• _EXERCISE_: For the records below, please print exactly and only the lines from the one with "left: 518px ->" down to the one with "text-align: left ->", both ends included, omitting the pictures.

• _INPUT_:
....
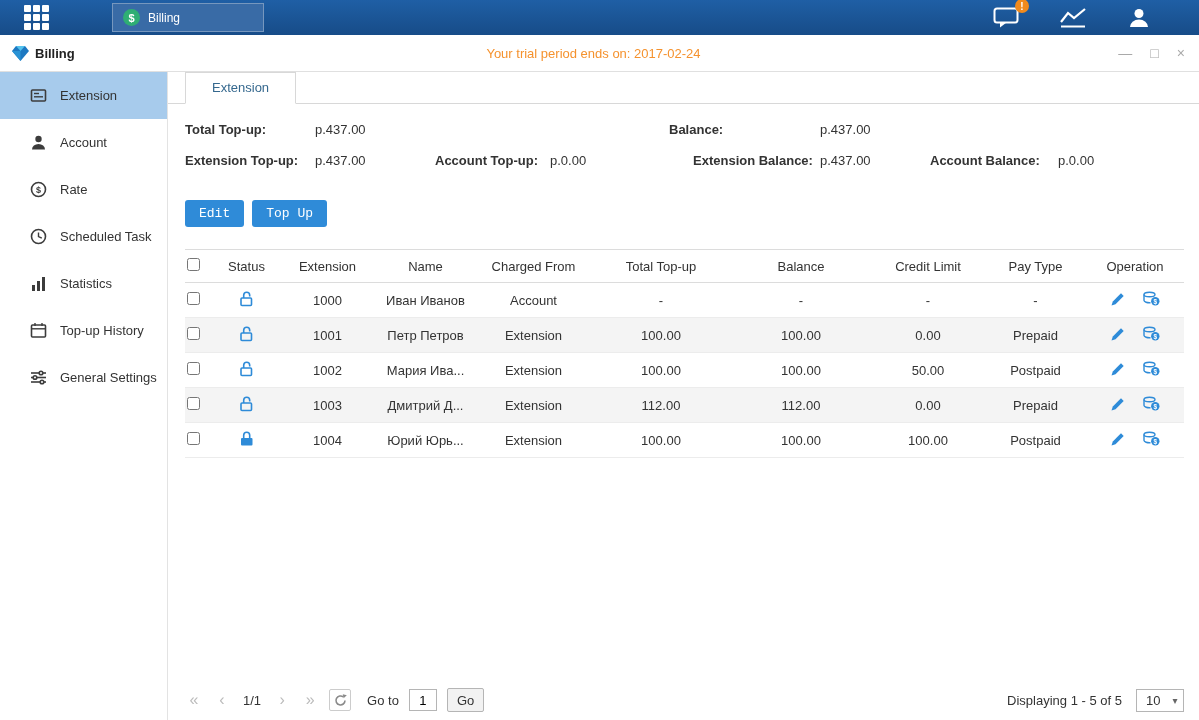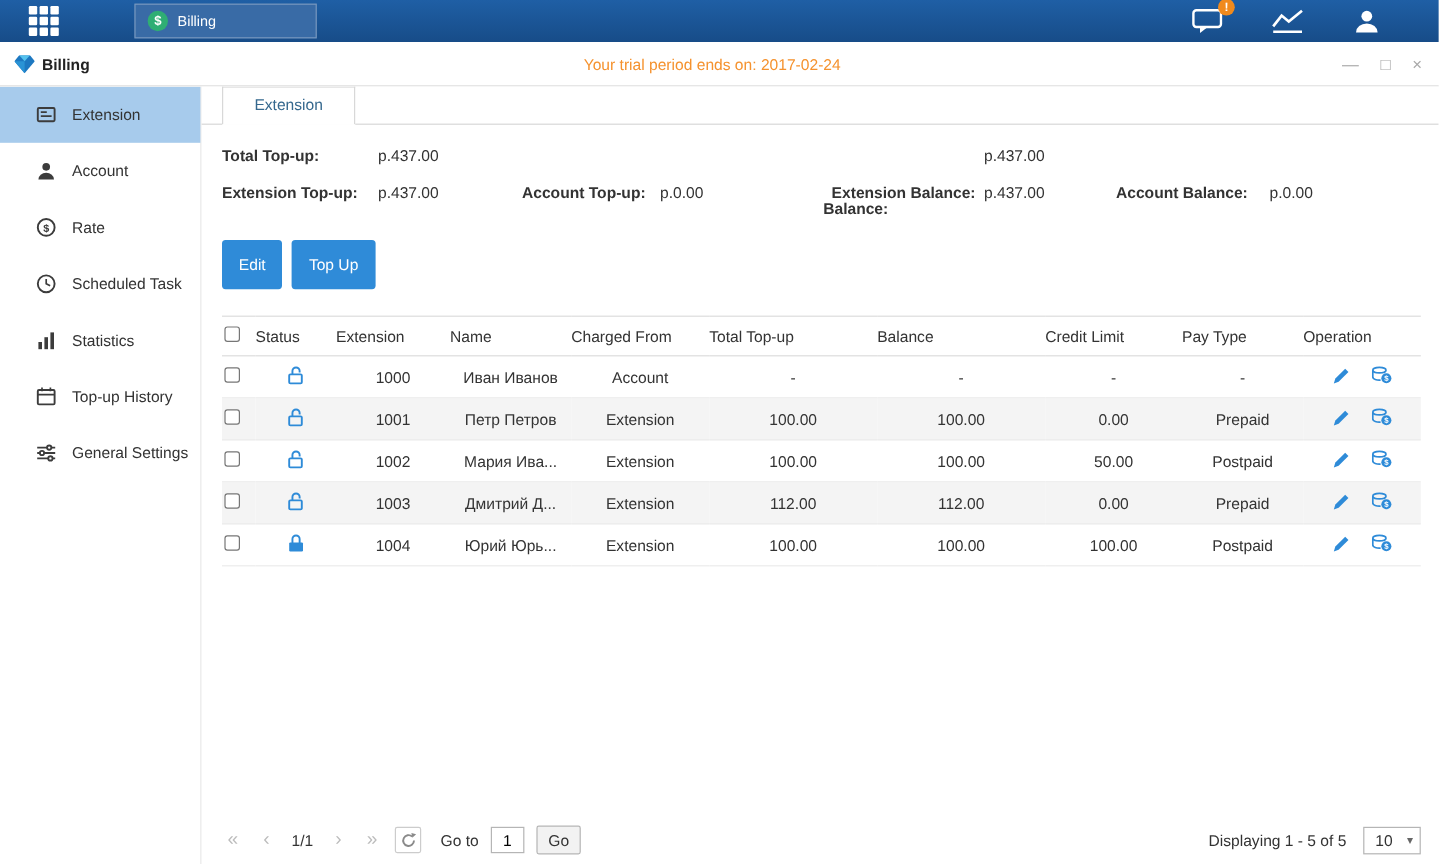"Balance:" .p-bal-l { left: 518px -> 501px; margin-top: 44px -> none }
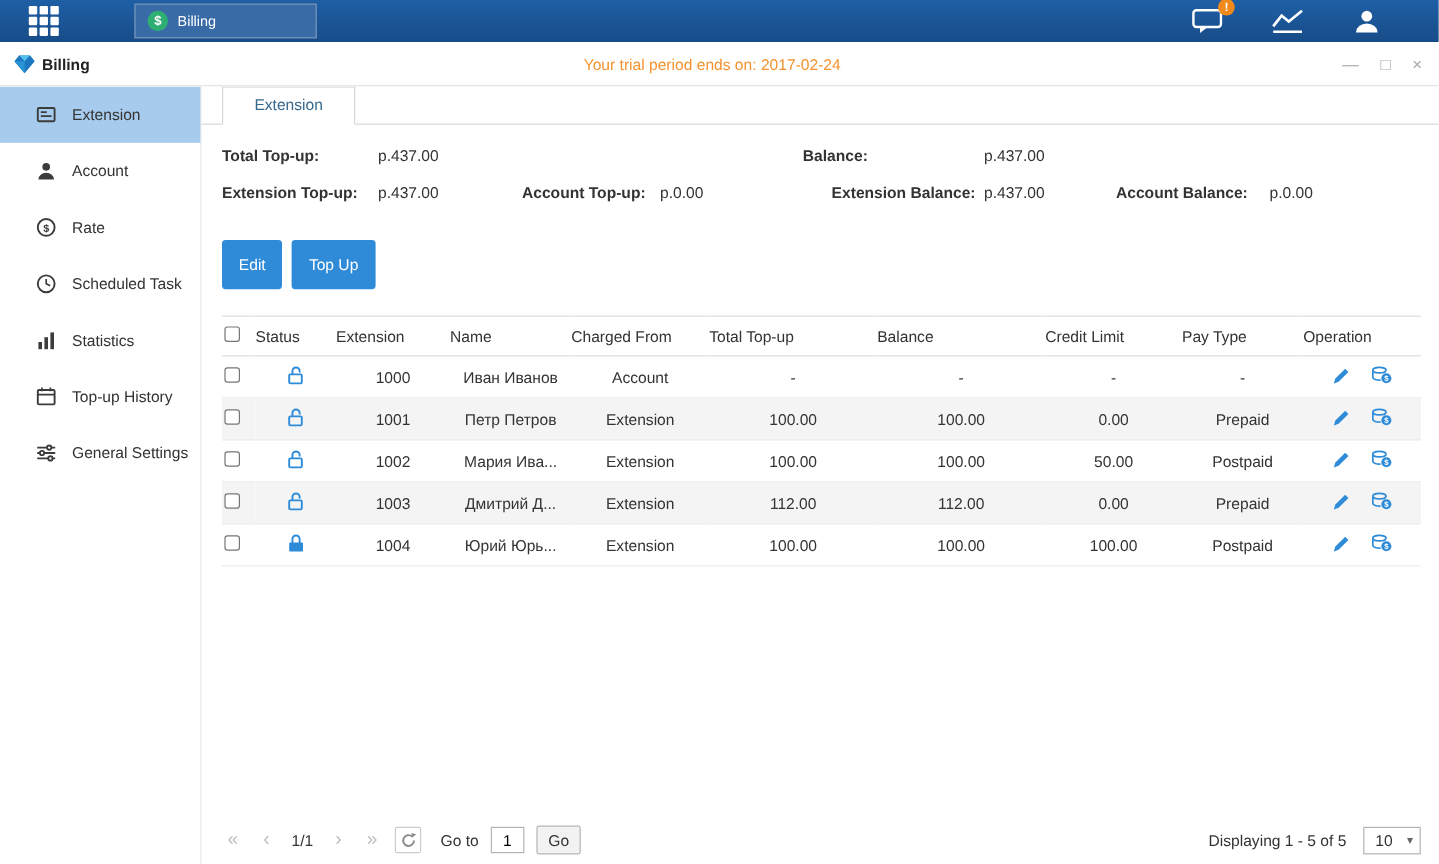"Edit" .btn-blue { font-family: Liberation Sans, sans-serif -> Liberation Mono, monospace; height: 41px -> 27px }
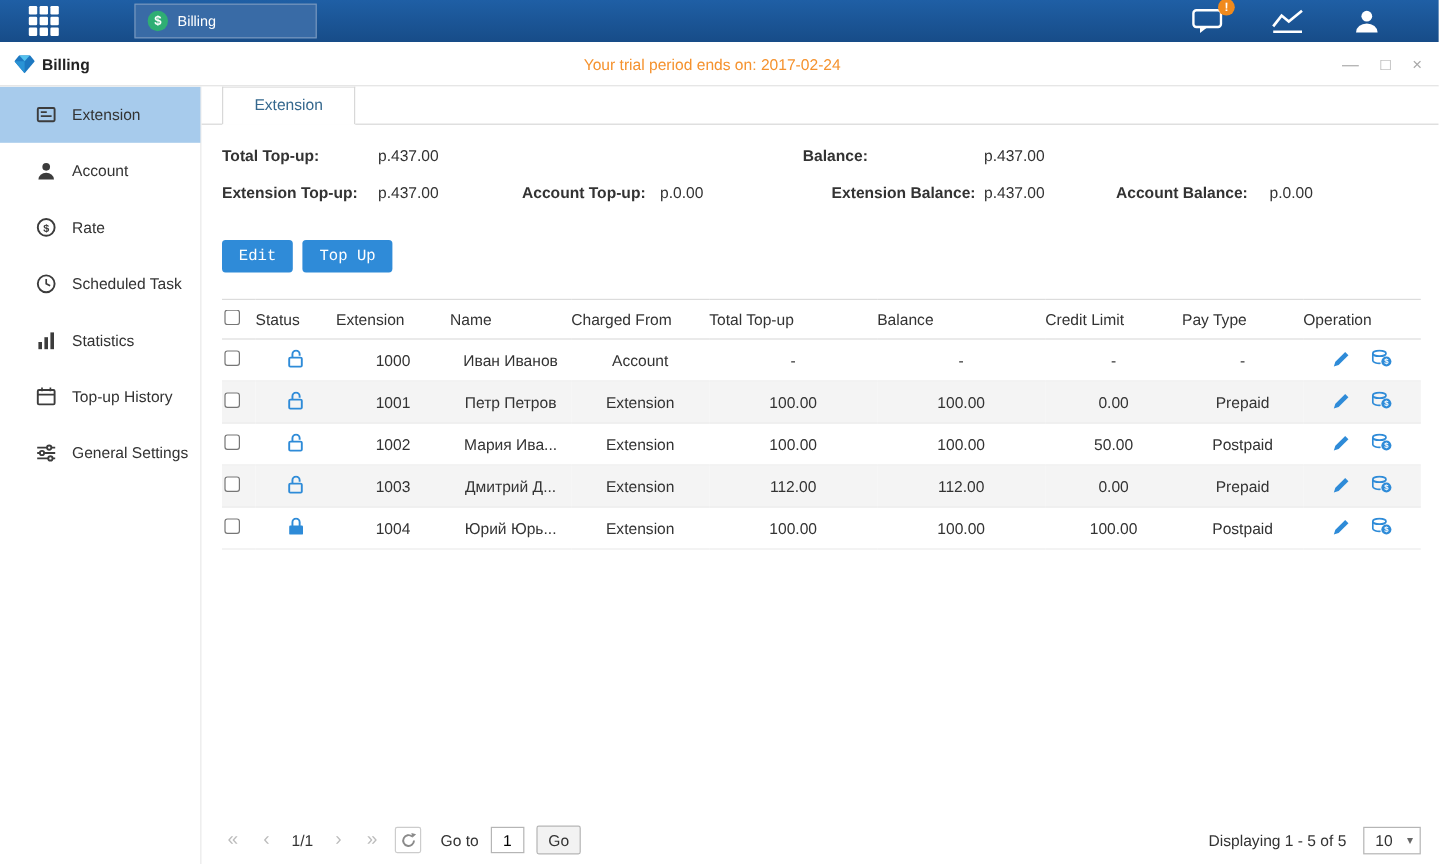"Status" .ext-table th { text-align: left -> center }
....
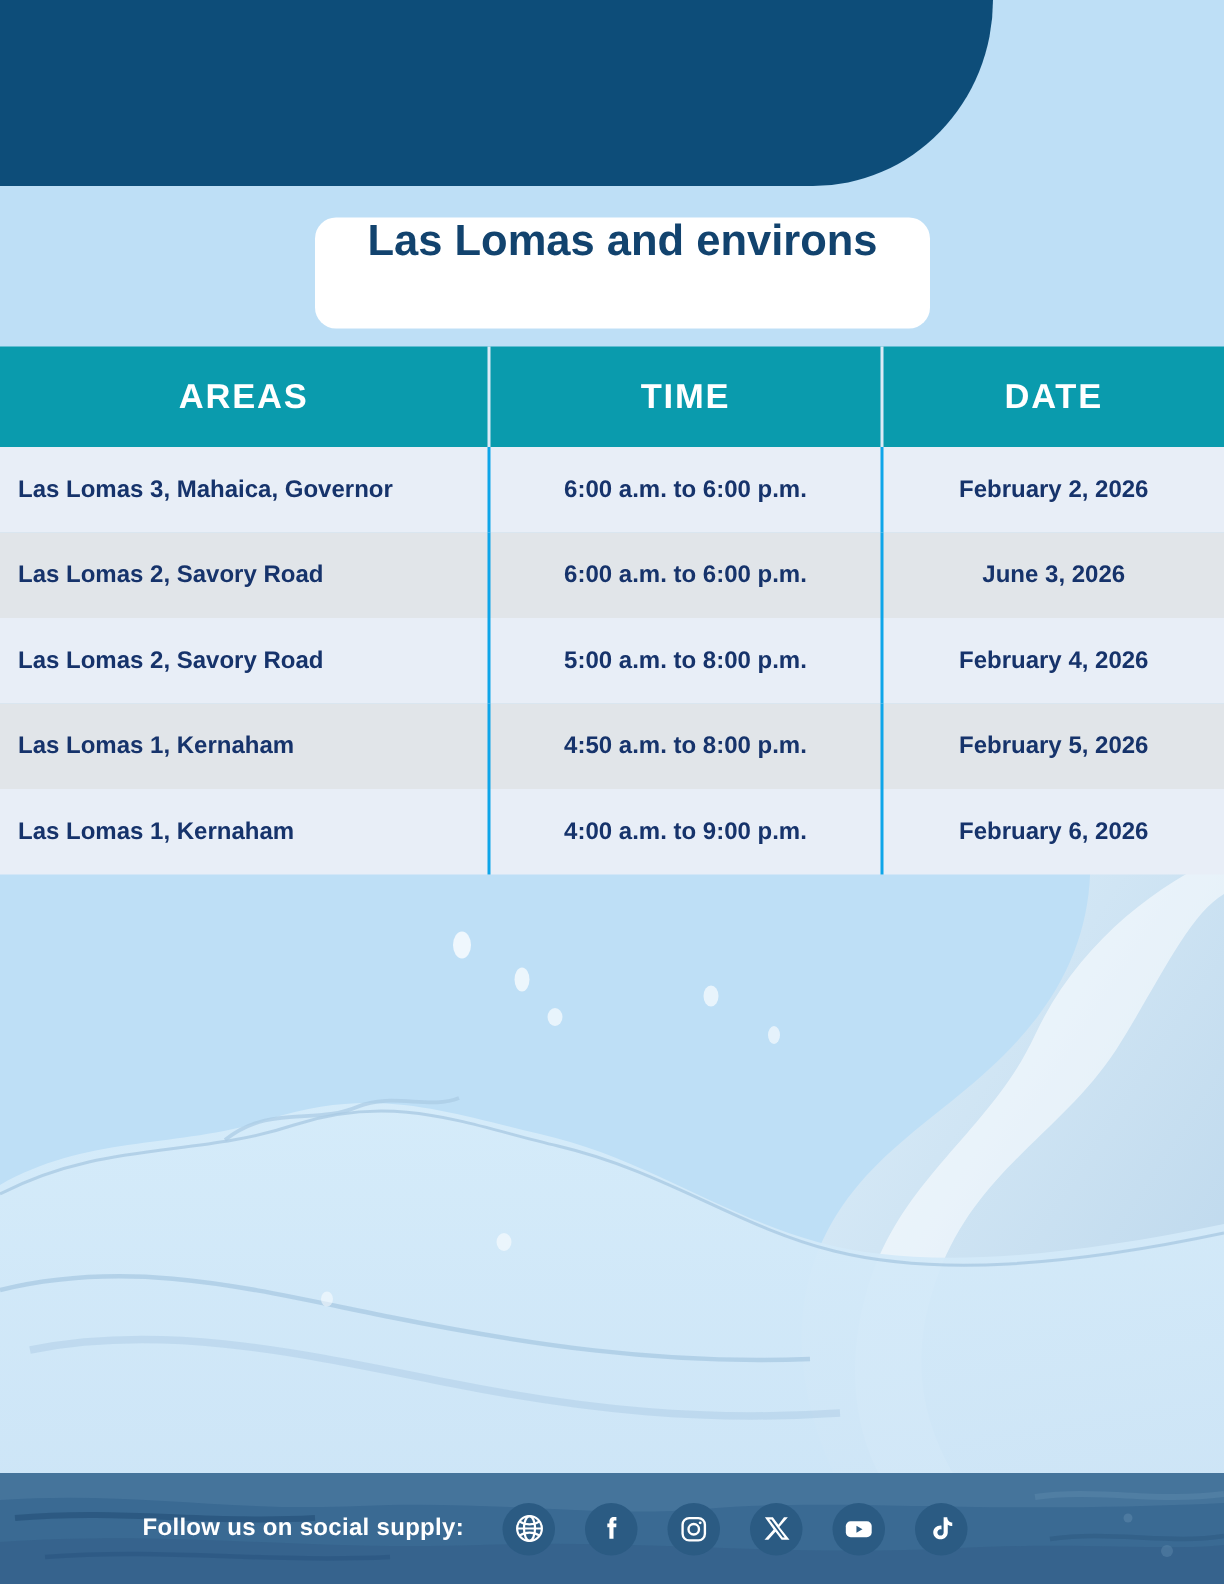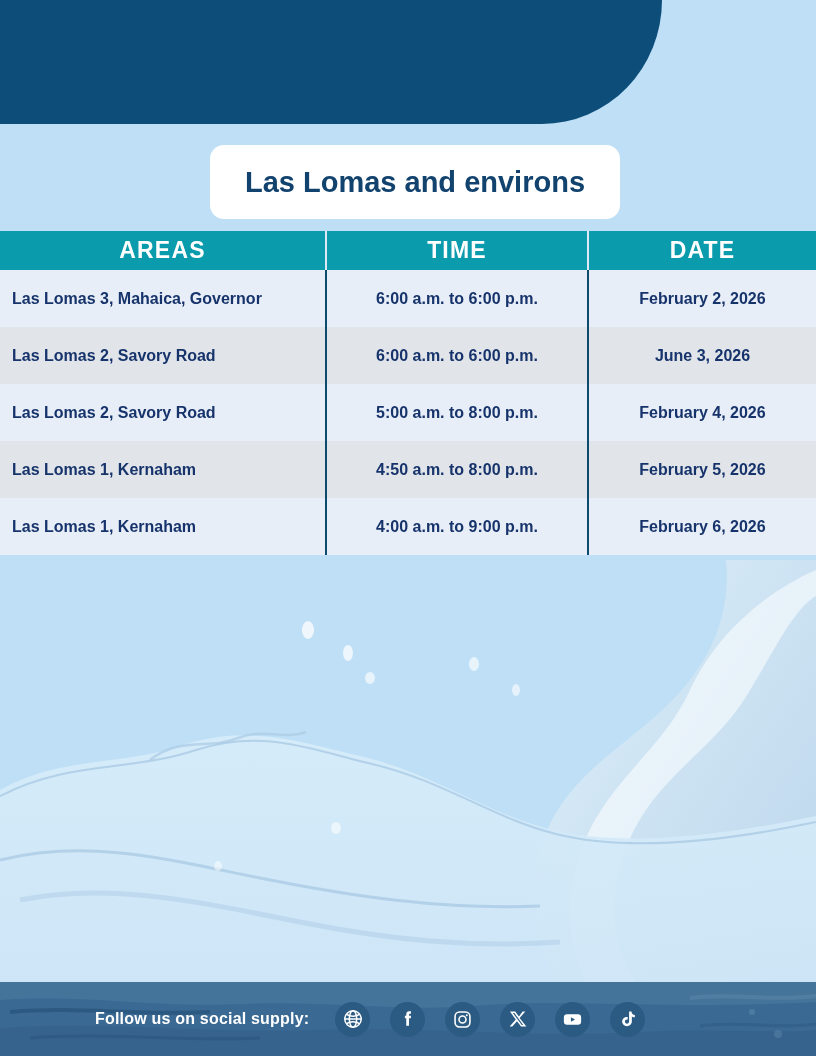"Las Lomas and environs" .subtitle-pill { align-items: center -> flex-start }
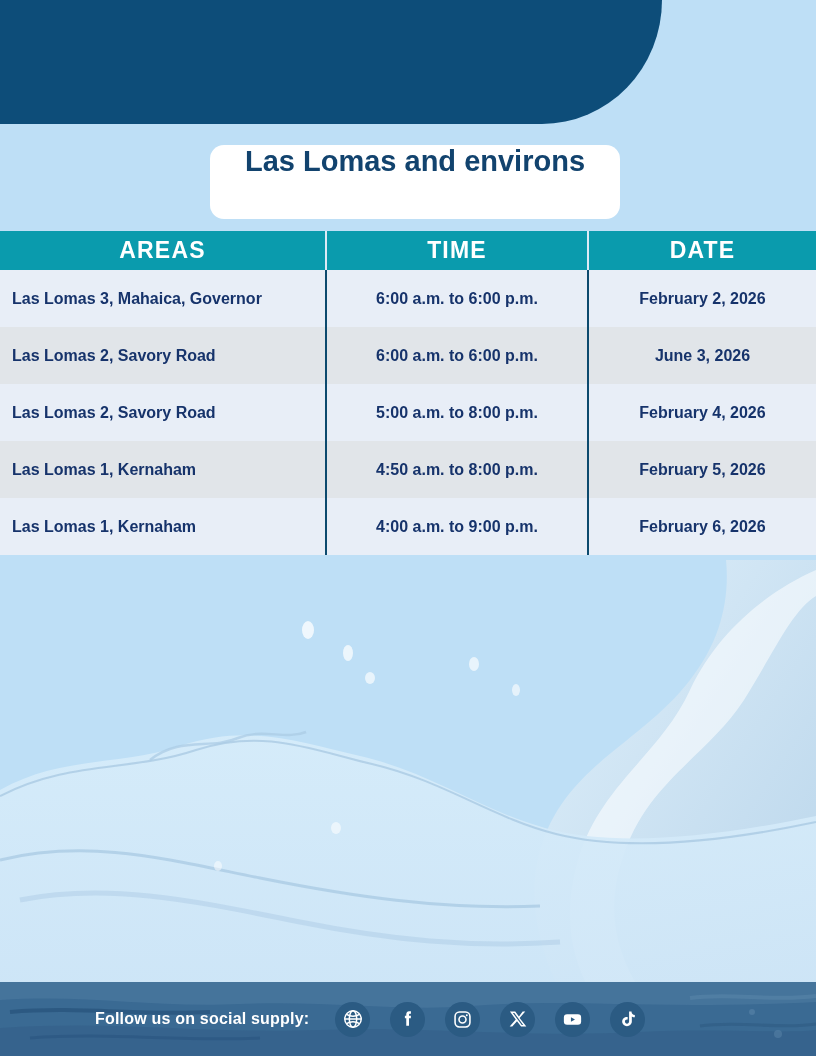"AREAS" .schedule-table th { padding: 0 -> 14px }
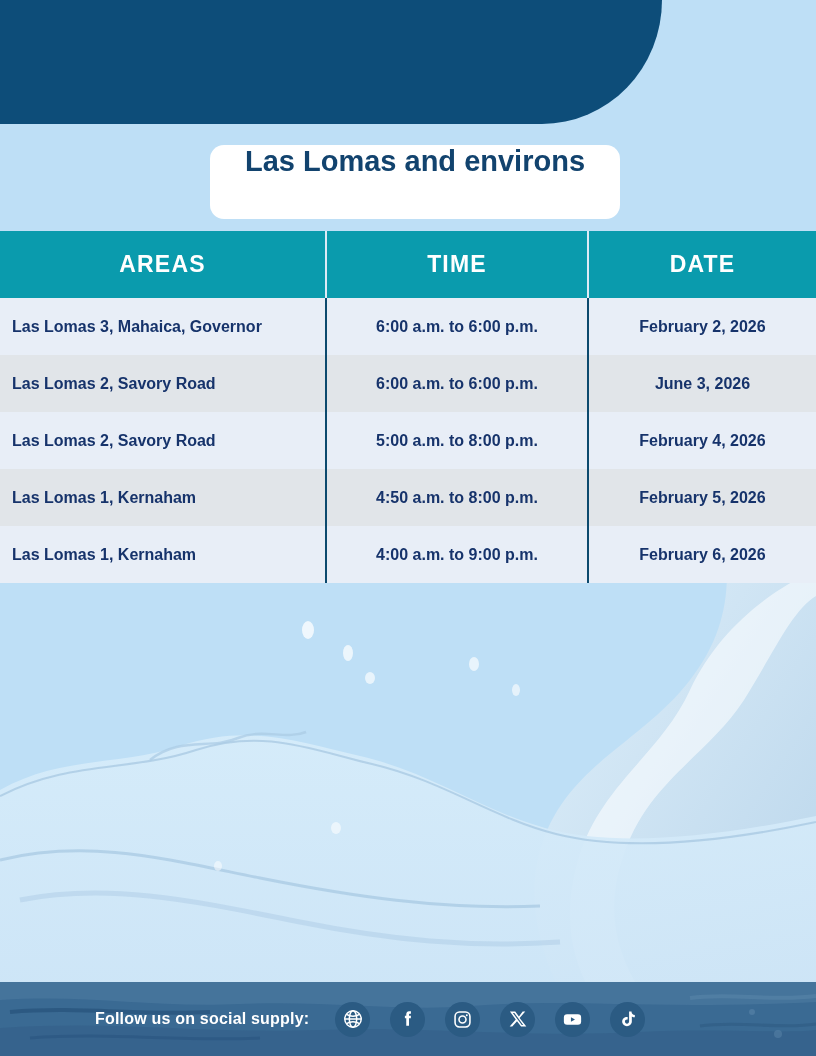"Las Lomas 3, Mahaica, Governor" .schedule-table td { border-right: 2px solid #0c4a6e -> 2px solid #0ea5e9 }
....
• _TASK OUTPUT_:
"Balance:" .p-bal-l { left: 518px -> 501px; margin-top: 44px -> none }
"Edit" .btn-blue { font-family: Liberation Sans, sans-serif -> Liberation Mono, monospace; height: 41px -> 27px }
"Status" .ext-table th { text-align: left -> center }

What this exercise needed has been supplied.